▸ What the exercise asks:
Reply with exactly the lines from the one that contains "[201,178,278,193] algorithm ->" through the last line of the records below, and with no other lines.

(Image comparison data)

━━━━━━━━

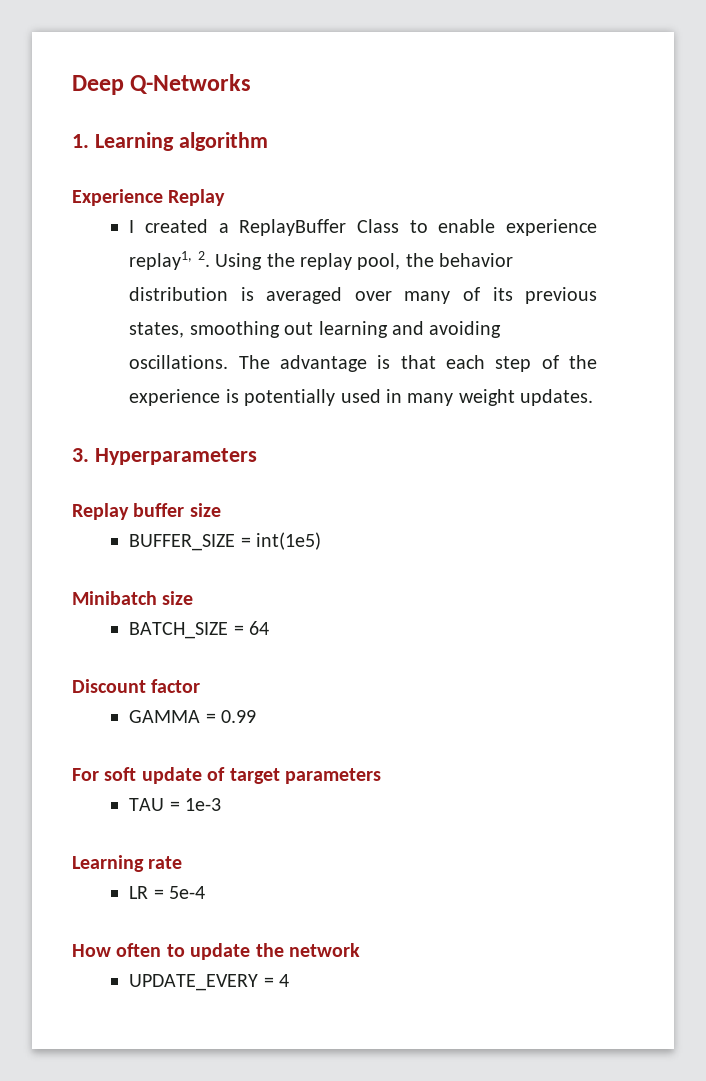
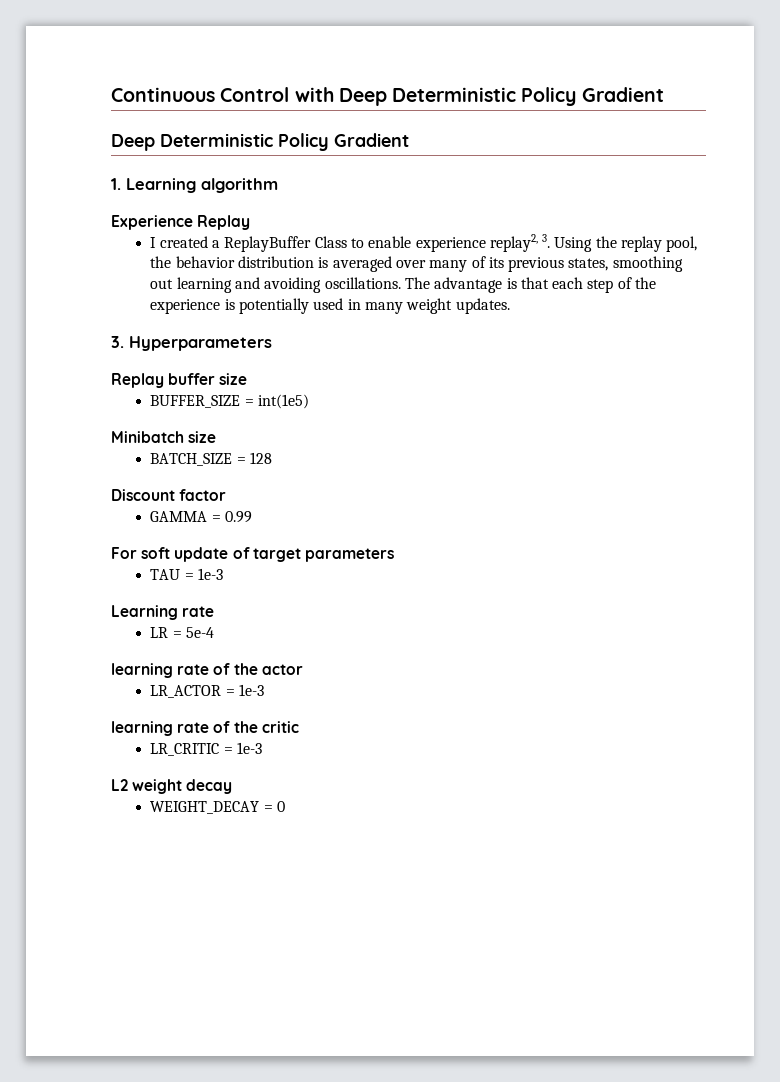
[72,74,252,95] Deep Q-Networks -> [111,87,664,106] [111,133,409,151] Continuous Control with Deep Deterministic Policy Gradient // Deep Deterministic Policy Gradient
[129,251,210,270] replay1, 2. -> [489,234,551,252] replay2, 3.
[249,621,270,635] 64 -> [249,452,272,464] 128
[72,943,360,960] [129,974,290,991] How often to update the network // UPDATE_EVERY = 4 -> [111,663,303,678] [150,684,264,698] [111,721,299,736] [150,742,262,756] [111,779,233,794] [150,801,285,814] learning rate of the actor // LR_ACTOR = 1e-3 // learning rate of the critic // LR_CRITIC = 1e-3 // L2 weight decay // WEIGHT_DECAY = 0

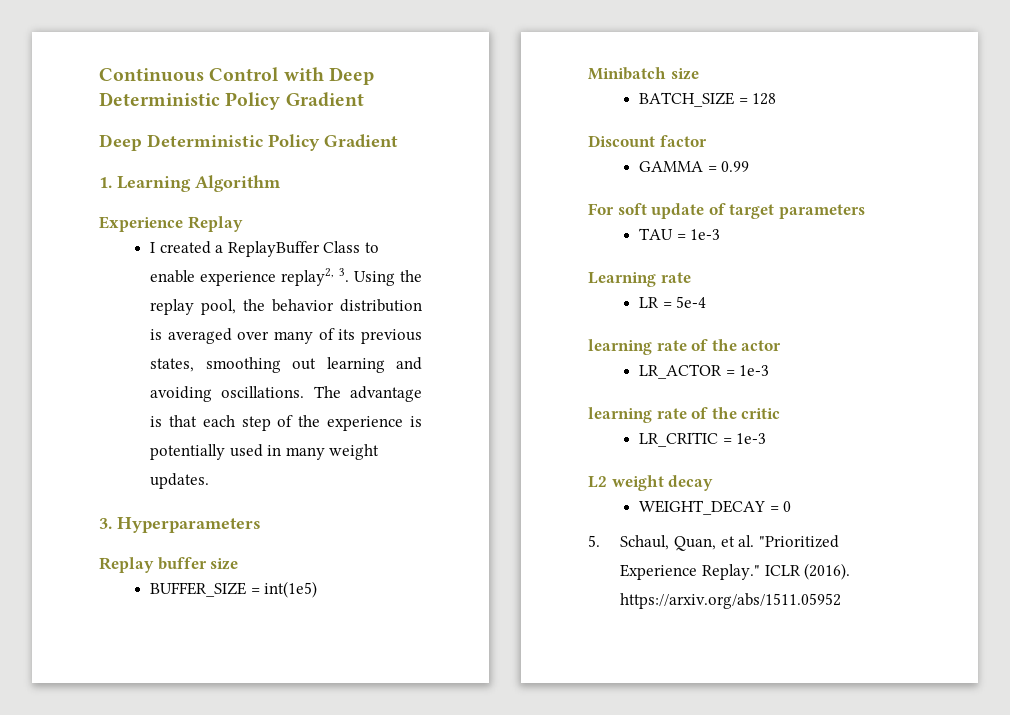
[201,178,278,193] algorithm -> [195,175,281,192] Algorithm
(285, 806) none -> [588,535,839,551] [620,563,851,580] [620,593,842,609] // 5. Schaul, Quan, et al. "Prioritized Experience Replay." ICLR (2016). https://arxiv.org/abs/1511.05952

━━━━━━━━

▸ Answer box:
[201,178,278,193] algorithm -> [195,175,281,192] Algorithm
(285, 806) none -> [588,535,839,551] [620,563,851,580] [620,593,842,609] // 5. Schaul, Quan, et al. "Prioritized Experience Replay." ICLR (2016). https://arxiv.org/abs/1511.05952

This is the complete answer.